*** Opening of Material provided ***
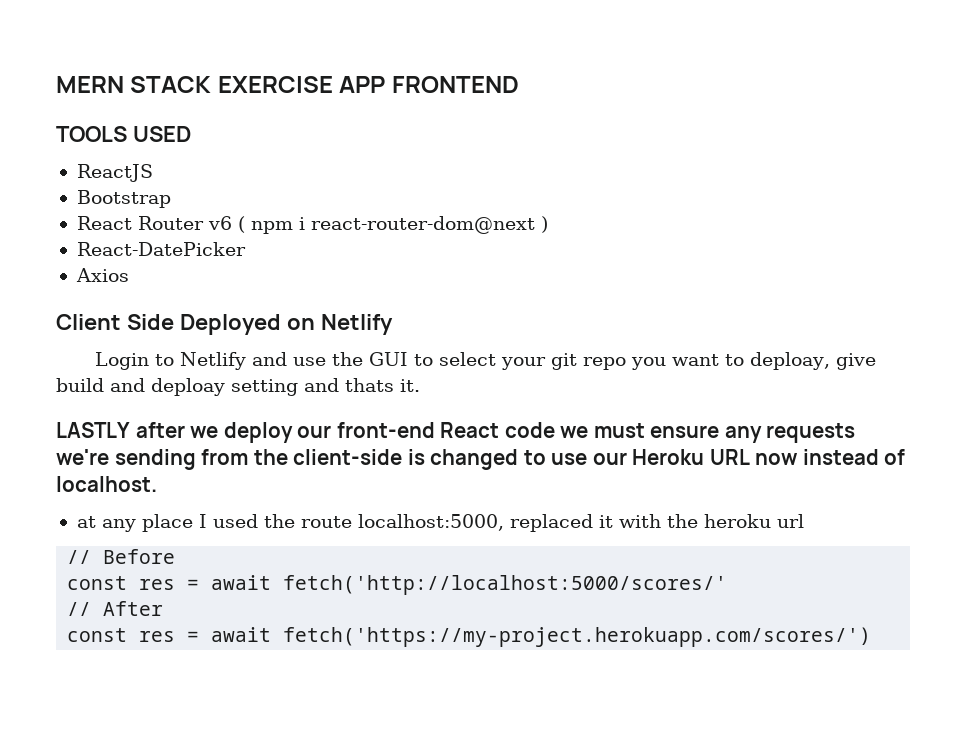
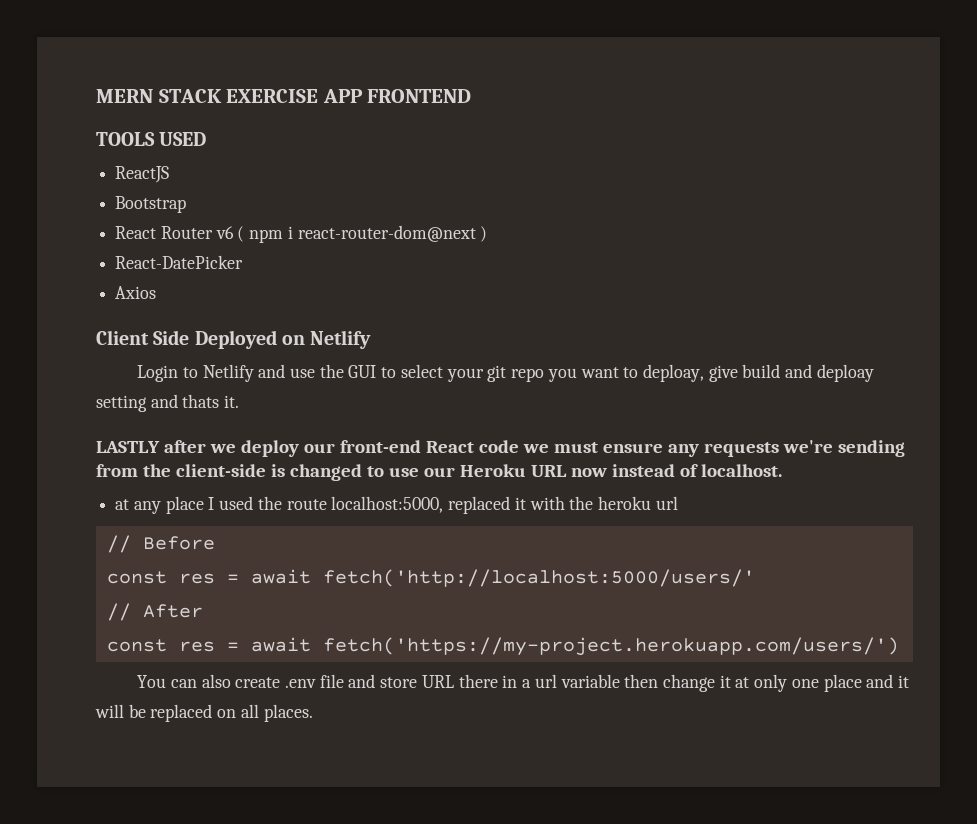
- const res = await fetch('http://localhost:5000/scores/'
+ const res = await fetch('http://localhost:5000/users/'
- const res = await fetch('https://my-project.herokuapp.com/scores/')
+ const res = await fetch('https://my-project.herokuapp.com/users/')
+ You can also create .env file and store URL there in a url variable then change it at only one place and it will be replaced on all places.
*** Close of Material provided ***
*Work order:* A faithful copy of each entry is required, and no picture may be carried into it.

*The answer:*
- const res = await fetch('http://localhost:5000/scores/'
+ const res = await fetch('http://localhost:5000/users/'
- const res = await fetch('https://my-project.herokuapp.com/scores/')
+ const res = await fetch('https://my-project.herokuapp.com/users/')
+ You can also create .env file and store URL there in a url variable then change it at only one place and it will be replaced on all places.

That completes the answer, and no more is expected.